**What this task involves:** Retype the line with "border-radius: 10px ->" exactly. Then retype every line after it through the end of the entries below, and nothing more, leaving out pictures.
BEGIN The input
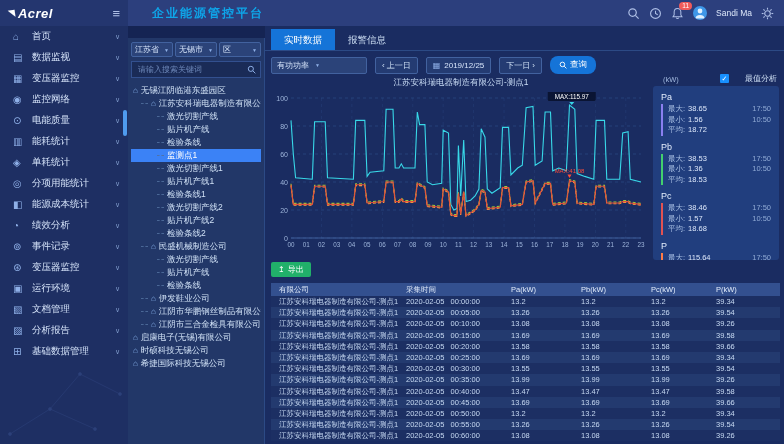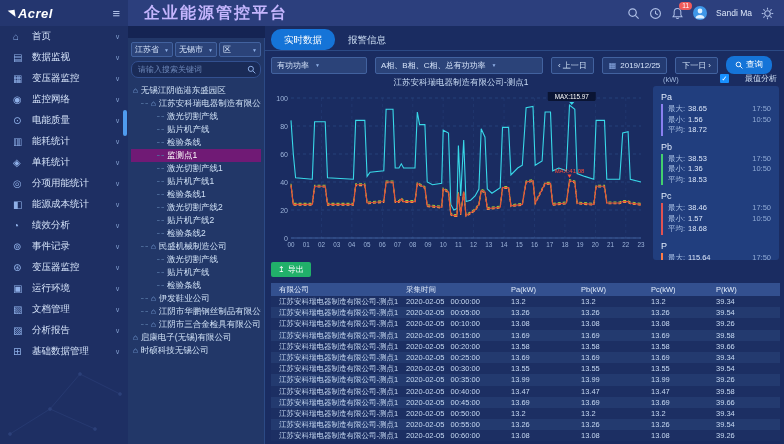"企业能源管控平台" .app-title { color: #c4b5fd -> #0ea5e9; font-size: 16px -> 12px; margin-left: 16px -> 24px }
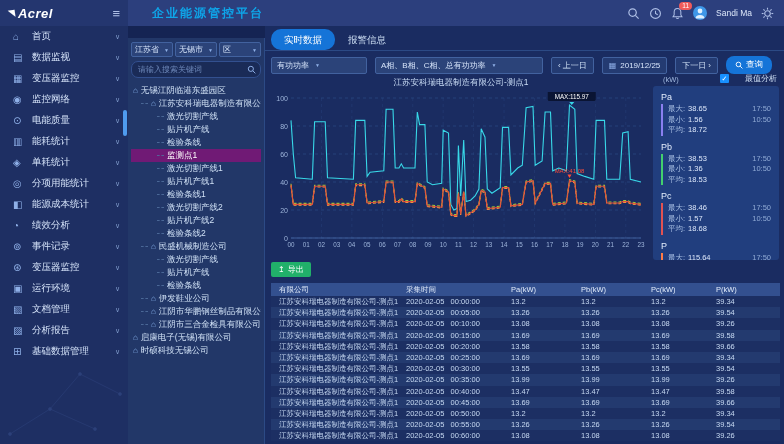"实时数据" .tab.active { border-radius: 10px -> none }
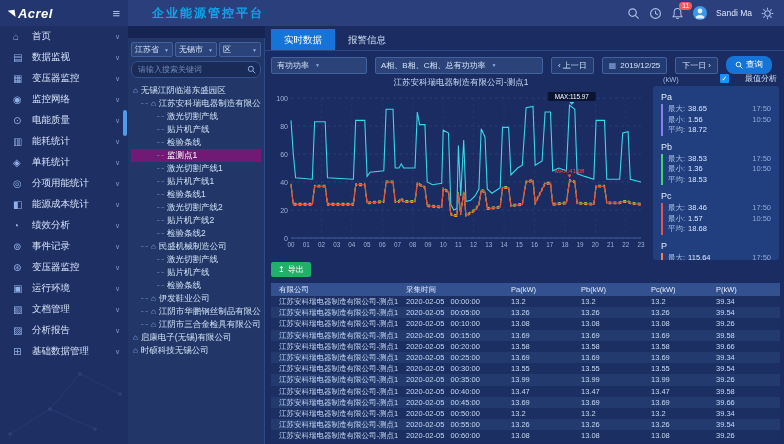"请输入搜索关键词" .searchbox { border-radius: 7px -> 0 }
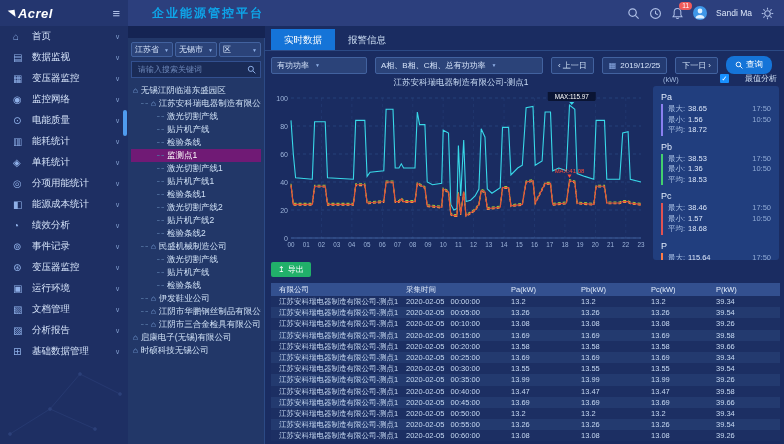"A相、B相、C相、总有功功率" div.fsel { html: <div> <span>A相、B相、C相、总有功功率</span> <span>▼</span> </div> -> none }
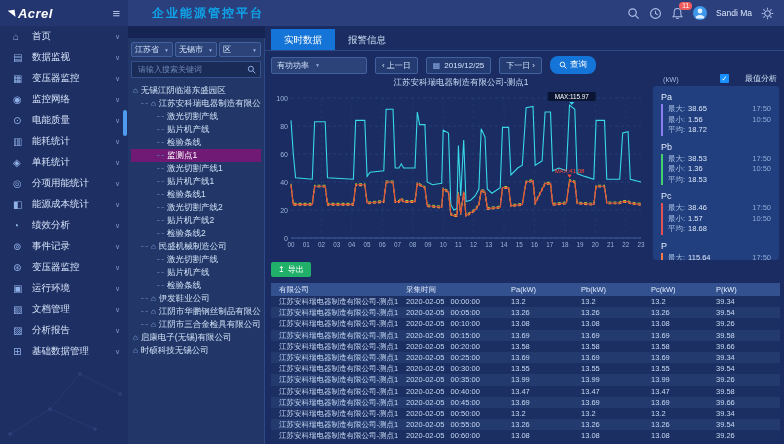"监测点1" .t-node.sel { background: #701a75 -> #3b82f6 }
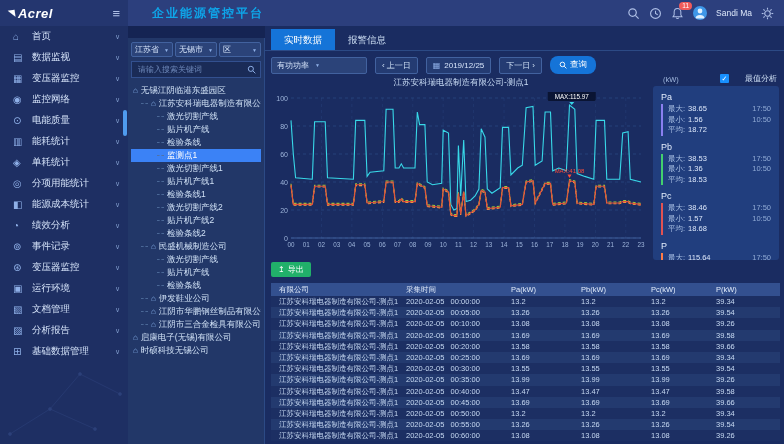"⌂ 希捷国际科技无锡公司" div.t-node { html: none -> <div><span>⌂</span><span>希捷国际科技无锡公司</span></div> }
END The input
**Response:**
"实时数据" .tab.active { border-radius: 10px -> none }
"请输入搜索关键词" .searchbox { border-radius: 7px -> 0 }
"A相、B相、C相、总有功功率" div.fsel { html: <div> <span>A相、B相、C相、总有功功率</span> <span>▼</span> </div> -> none }
"监测点1" .t-node.sel { background: #701a75 -> #3b82f6 }
"⌂ 希捷国际科技无锡公司" div.t-node { html: none -> <div><span>⌂</span><span>希捷国际科技无锡公司</span></div> }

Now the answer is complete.